### [Work to be completed]
Drop every image and restate the entries below word for word.

═══ Task material ═══

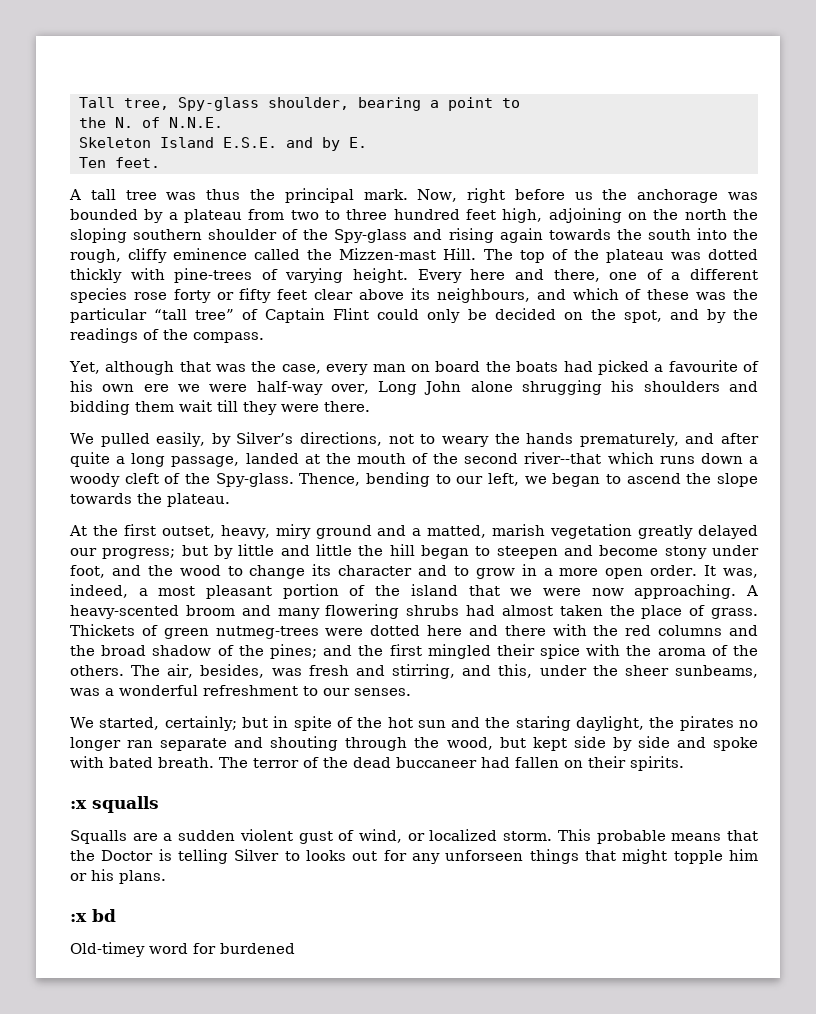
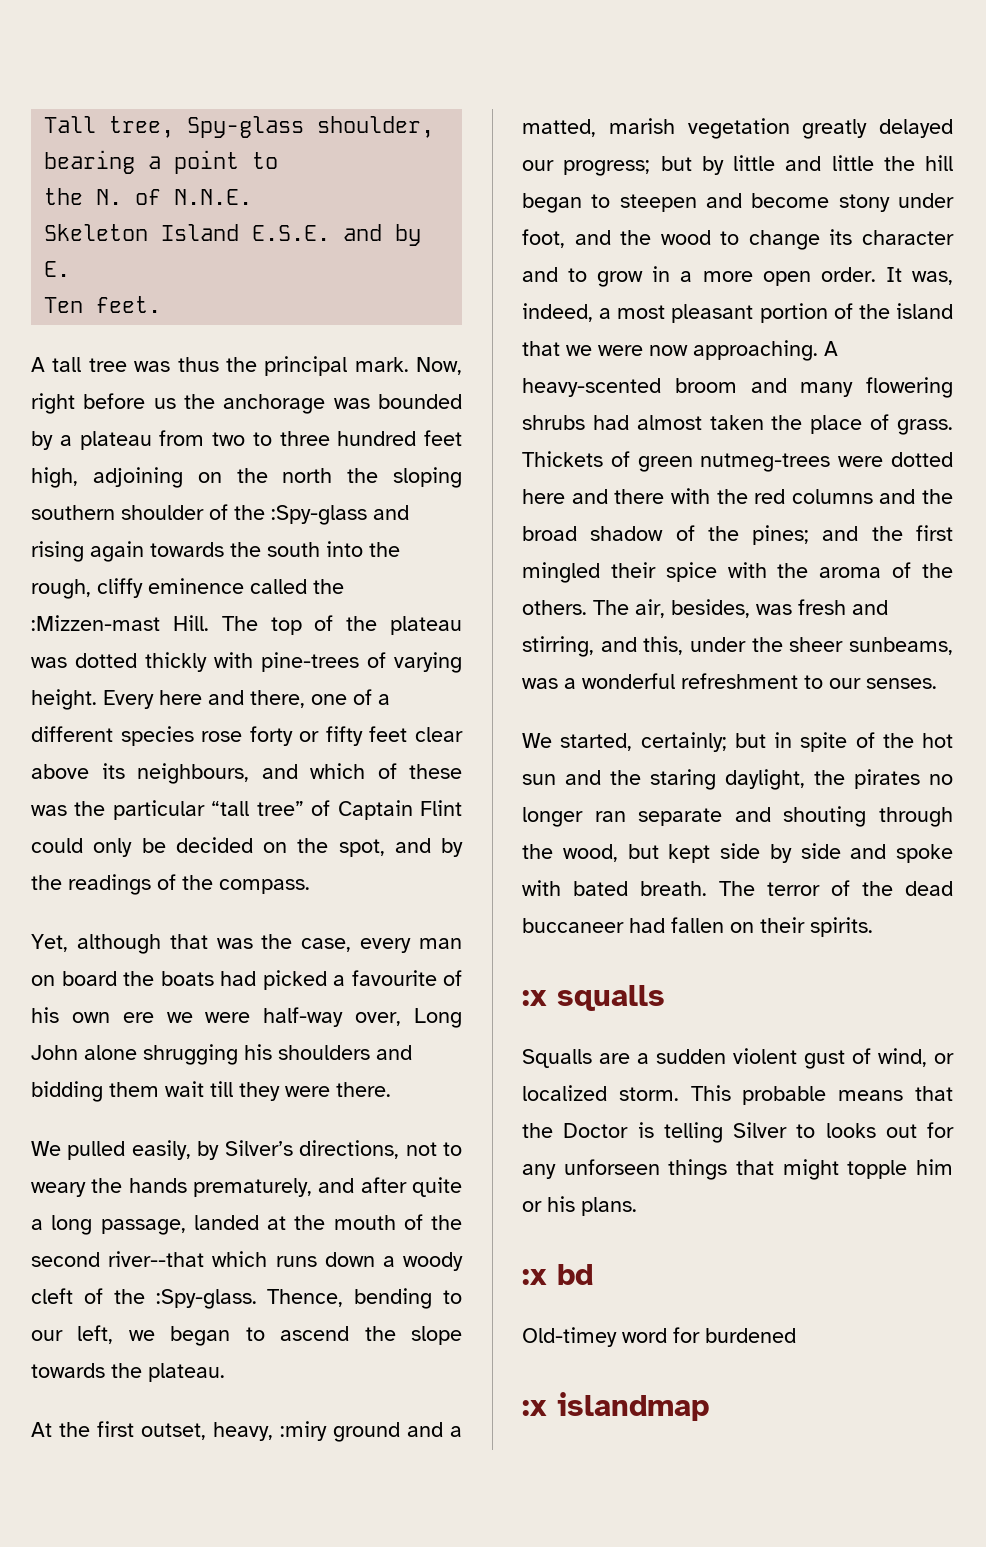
[334,229,408,243] Spy-glass -> [271,505,367,525] :Spy-glass
[339,248,437,260] Mizzen-mast -> [31,615,160,631] :Mizzen-mast
[215,473,294,487] Spy-glass. -> [155,1289,257,1309] :Spy-glass.
[275,524,311,539] miry -> [280,1421,327,1441] :miry
(295, 948) none -> [522,1392,709,1421] // :x islandmap

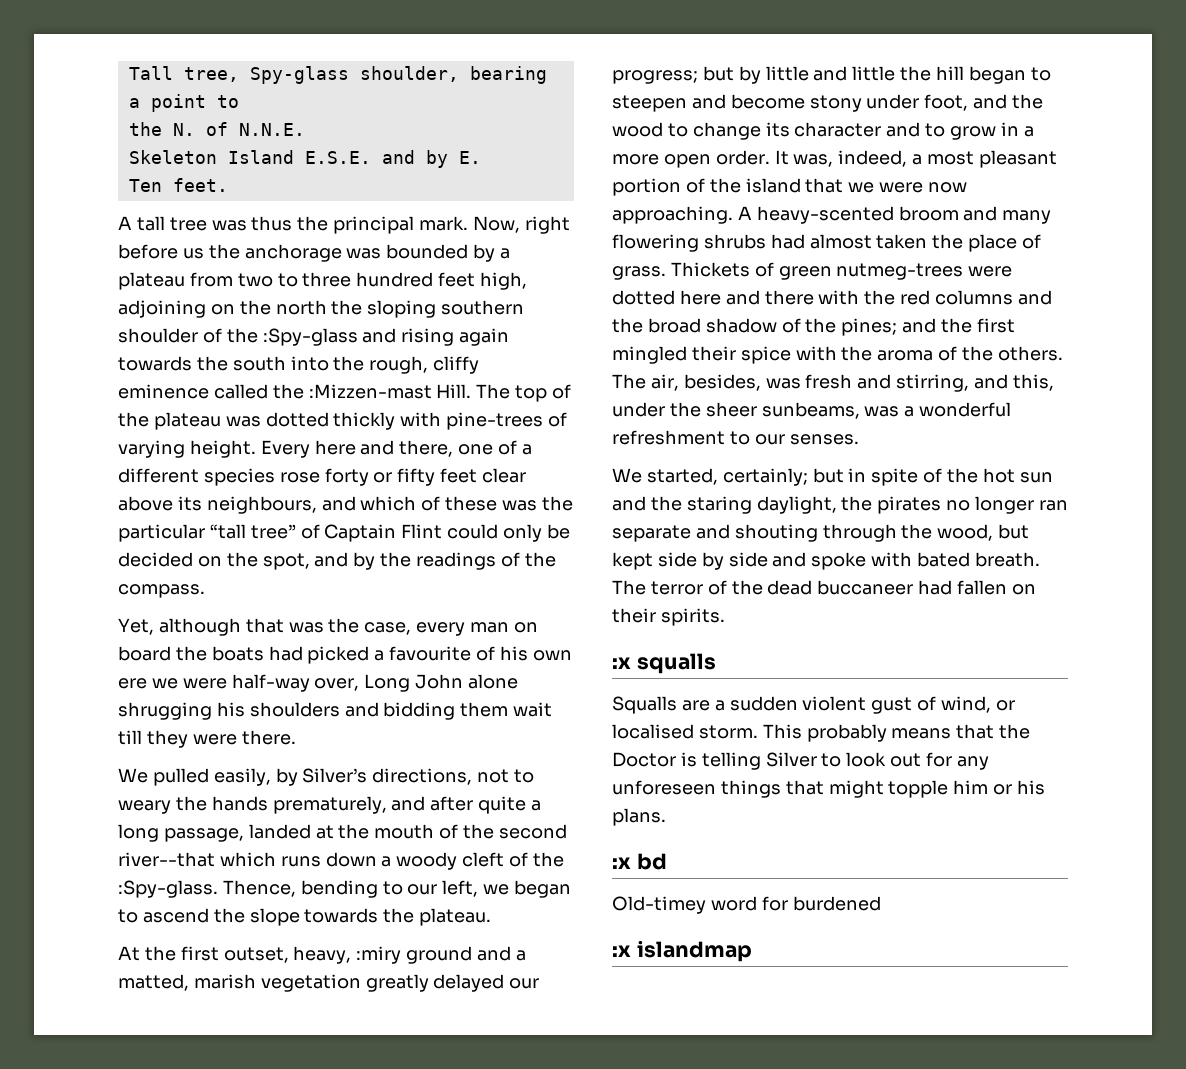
[522,1085,607,1101] localized -> [612,724,694,739] localised
[742,1086,827,1105] probable -> [806,724,887,742] probably
[825,1123,876,1138] looks -> [846,752,887,767] look
[563,1159,660,1175] unforseen -> [612,780,716,795] unforeseen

═══

### [Final answer]
[334,229,408,243] Spy-glass -> [271,505,367,525] :Spy-glass
[339,248,437,260] Mizzen-mast -> [31,615,160,631] :Mizzen-mast
[215,473,294,487] Spy-glass. -> [155,1289,257,1309] :Spy-glass.
[275,524,311,539] miry -> [280,1421,327,1441] :miry
(295, 948) none -> [522,1392,709,1421] // :x islandmap

[522,1085,607,1101] localized -> [612,724,694,739] localised
[742,1086,827,1105] probable -> [806,724,887,742] probably
[825,1123,876,1138] looks -> [846,752,887,767] look
[563,1159,660,1175] unforseen -> [612,780,716,795] unforeseen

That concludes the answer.